A fim de se otimizar o teor da enzima AldH imobilizada no eletrodo de trabalho, variou-se a quantidade relativa de enzima de 0,125 a 0,8 U/eletrodo, mantendo-se as concentrações do NAD+ e do propionaldeído em 0,25 mmol L-1 e 80 µmol L-1, respectivamente. Os melhores resultados foram encontrados com a maior carga enzimática (0,8 U/eletrodo): intensidades de corrente de 108 ± 6 nA e 94 ± 2,0 nA (n = 5), nos procedimentos de imobilização com PVA-SbQ e glutaraldeído, respectivamente (Figura 7). Esses valores de corrente foram considerados adequados para os ensaios posteriores, envolvendo a inibição da AldH pelos fungicidas selecionados. Noguer e Marty25 utilizaram uma quantidade cerca de 10 vezes menor da AldH, porém em um sistema bienzimático, onde o NADH produzido era depois reoxidado pelo Fe(CN)63- em presença da enzima diaforase. Os autores empregaram um eletrodo de Pt como eletrodo de trabalho, contendo a enzima imobilizada em celofane. Apesar da elevada sensibilidade (LD = 1,5 µg L-1), o sensor apresentou reprodutibilidade bastante baixa. Posteriormente, diferentes sensores e técnicas de imobilização foram testados, com o objetivo de melhorar a estabilidade desses tipos de sensores, porém baseados em sistemas unienzimáticos27-29,36,37.
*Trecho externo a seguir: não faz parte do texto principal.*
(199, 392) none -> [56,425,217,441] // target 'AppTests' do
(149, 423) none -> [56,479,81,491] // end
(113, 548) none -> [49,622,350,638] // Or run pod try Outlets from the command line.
Comparação entre as duas técnicas de imobilização
A partir da otimização dos teores do NAD+ e do substrato, do pH e da temperatura do meio, os dois processos de imobilização foram comparados, a partir das respostas cronoamperométricas dos respectivos biossensores (Figura 7). Em todas as concentrações da AldH, foram obtidas respostas mais baixas para os sensores preparados com a enzima fixada com glutaraldeído, o que vem comprovar, efetivamente, que o glutaraldeído desnatura parcialmente a enzima. Tal fato foi observado anteriormente por Nunes et al.38, utilizando a enzima acetilcolinesterase (AChE). O método de fixação da enzima por fotopolimerização com PVA-SbQ (forma betaína) não apresentou tal inconveniente, porém a estabilidade operacional dos eletrodos foi um pouco menor; os valores de CV's para medidas obtidas com o mesmo sensor foram de 8,8 e 3,2%, para imobilizações com PVA-SbQ e glutaraldeído, respectivamente. A maior variação entre as medidas, para o caso do PVA-SbQ, talvez se deva ao desprendimento de pequenas quantidades da fina camada enzimática durante as medidas. É conveniente, portanto, testar outras formas de PVA-SbQ, com o objetivo de estudar, em nível microscópico, o efeito da estrutura polimérica da camada biossensível. A fixação da enzima em retículo de glutaraldeído parece, até o momento, ser mais adequada para esse tipo de biossensor, apesar da inativação parcial da enzima, em função da maior simplicidade do procedimento. No presente trabalho, a reticulação foi realizada em presença da proteína inerte BSA, de modo a permitir melhor fixação da enzima no eletrodo de grafite38.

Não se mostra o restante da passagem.